Capo de Kappa

August 30, 2016

A few years back I began working on a dynamic computing platform based on Javascript. The idea came to me when a cluster of nodes I was using to perform media processing grew large enough that updating the code on them became a multi-hour endeavor. It occurred to me that instead of simply delivering the job data to each node, the code it executes could be delivered via the same queue, and this way the software on each node could consist of nothing more than an operating system and a runtime (in this case, Node.js).

This led to the question of administration in general, and I started to design a way to deploy & manage nodes using the same mechanism, so that a fleet of nodes could be managed by simply placing jobs in the queue. Of course this led to re-evaluating the queue, so on and so forth.

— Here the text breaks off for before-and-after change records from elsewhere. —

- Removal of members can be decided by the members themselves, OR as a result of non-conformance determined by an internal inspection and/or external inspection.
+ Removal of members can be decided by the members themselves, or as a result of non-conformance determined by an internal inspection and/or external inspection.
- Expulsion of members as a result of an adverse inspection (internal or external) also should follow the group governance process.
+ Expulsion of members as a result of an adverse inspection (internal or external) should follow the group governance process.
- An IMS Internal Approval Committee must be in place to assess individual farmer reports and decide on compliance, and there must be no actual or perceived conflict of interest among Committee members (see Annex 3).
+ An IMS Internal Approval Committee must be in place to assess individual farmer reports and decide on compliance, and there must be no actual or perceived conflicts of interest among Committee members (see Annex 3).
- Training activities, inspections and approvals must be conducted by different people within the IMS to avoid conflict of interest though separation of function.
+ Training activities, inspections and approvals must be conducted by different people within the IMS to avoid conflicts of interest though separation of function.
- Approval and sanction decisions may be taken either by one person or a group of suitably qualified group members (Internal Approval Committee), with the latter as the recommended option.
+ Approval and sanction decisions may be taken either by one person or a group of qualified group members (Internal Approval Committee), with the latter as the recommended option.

In the end I designed an architecture I called “JS/OS” and did some experiments. Ultimately I didn’t implement this as a solution to the task at hand (some other emergency preempted completing the work) but a number of interesting architectural patters became apparent when I explored this approach.

Today as I study data science and the architectures for “big data” systems, what I see are the infant forms of the systems I was designing for JS/OS, and what’s exciting is that there was an even more exotic idea which derived from that work that might be applicable to contemporary streaming “Kappa” architectures.

Once, in a meeting where I was discussing the idea of having dynamic code on processing nodes some exceptions came up about node hardware and media processing limitations of the inexpensive computers we were experimenting with. Thinking along these lines I proposed that using a hybrid ARM/FPGA- based machine might address this because an FPGA codec implementation could provide hardware assistance. This train of thought led to thinking “could we make the FPGA’s code dynamic as well?”, which in turn led to the thought “What about a cloud of FPGA’s?”

I thought this was fascinating, but the missing component was making FPGA programming accessible to the average programmer. I won’t try to explain why here, but the key difference is that FPGA logic happens immediately, signals go in, signals come out. This is a lot different from how software tends to work, with internal state, looping structures, etc. So a cloud of FPGA’s would be cool, but it would require specialized programming skills (and a skill-set that most cloud-oriented developers lack).

But what if we could make it approachable? There is some design overlap between the stateless design patterns popularized by work centered on implementing REST API’s in Node.js. If you could describe FPGA programming in these terms, it’s conceivable that typical programmers could take some advantage of an FPGA cloud.

However even this seemed too specialized to pursue, and in any event, there was another emergency to deal with so I set it aside.

This is the part of the story where it all comes together.

While studying Hadoop and other big-data processing architectures I started to see similarities to the problems and solutions I had explored while working on JS/OS. Furthermore, the stream orientation of kappa architecture systems dovetail nicely into the stateless, stream-oriented approach I had in mind for applications suitable for a “cloud of FPGA’s”. This being the case, an FPGA- enabled JS/OS might not just be a suitable platform for kappa architectures, but it could provide orders of magnitude leaps in performance, if it can be realized to its potential.

I’m going to set this thought on the back burner (but still on “simmer”) while I continue to study the current state of big-data infrastructure, but if nothing I learn invalidates the idea, I might invest some time in revisiting JS/OS, even if it means changing the name due to implementation details 😃